# To do
All lines from the one containing "- Run it as" through the final line of the material below must appear exactly as they are, with nothing else.

# Records supplied
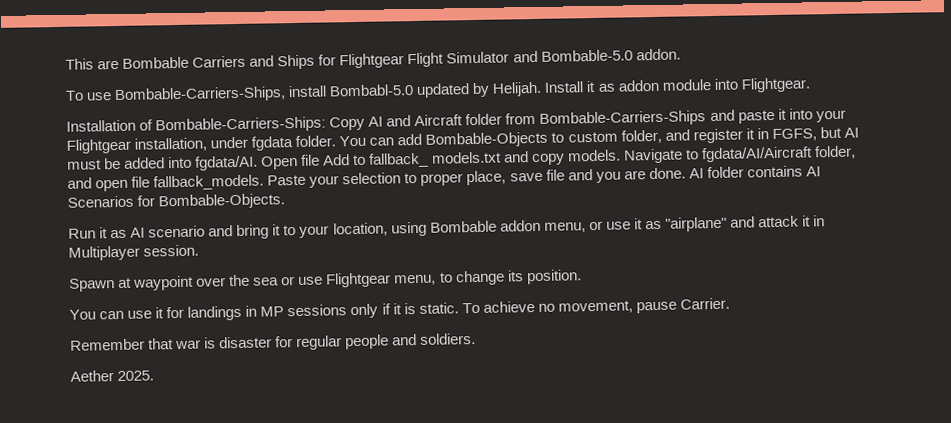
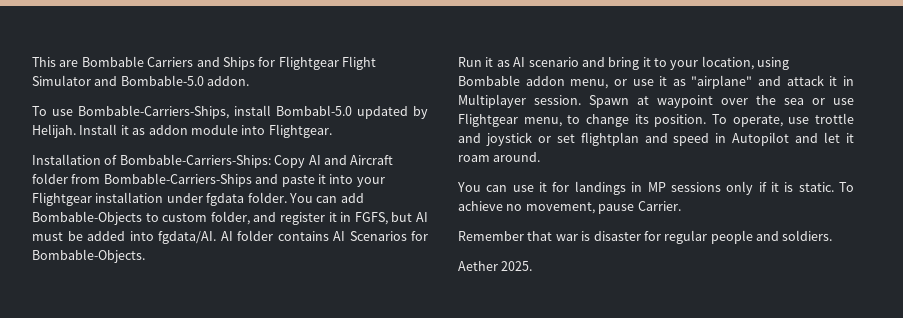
- Installation of Bombable-Carriers-Ships: Copy AI and Aircraft folder from Bombable-Carriers-Ships and paste it into your Flightgear installation, under fgdata folder.
+ Installation of Bombable-Carriers-Ships: Copy AI and Aircraft folder from Bombable-Carriers-Ships and paste it into your Flightgear installation under fgdata folder.
- Open file Add to fallback_ models.txt and copy models. Navigate to fgdata/AI/Aircraft folder, and open file fallback_models. Paste your selection to proper place, save file and you are done.
- Run it as AI scenario and bring it to your location, using Bombable addon menu, or use it as "airplane" and attack it in Multiplayer session.
- Spawn at waypoint over the sea or use Flightgear menu, to change its position.
+ Run it as AI scenario and bring it to your location, using Bombable addon menu, or use it as "airplane" and attack it in Multiplayer session. Spawn at waypoint over the sea or use Flightgear menu, to change its position. To operate, use trottle and joystick or set flightplan and speed in Autopilot and let it roam around.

# Output of the task
- Run it as AI scenario and bring it to your location, using Bombable addon menu, or use it as "airplane" and attack it in Multiplayer session.
- Spawn at waypoint over the sea or use Flightgear menu, to change its position.
+ Run it as AI scenario and bring it to your location, using Bombable addon menu, or use it as "airplane" and attack it in Multiplayer session. Spawn at waypoint over the sea or use Flightgear menu, to change its position. To operate, use trottle and joystick or set flightplan and speed in Autopilot and let it roam around.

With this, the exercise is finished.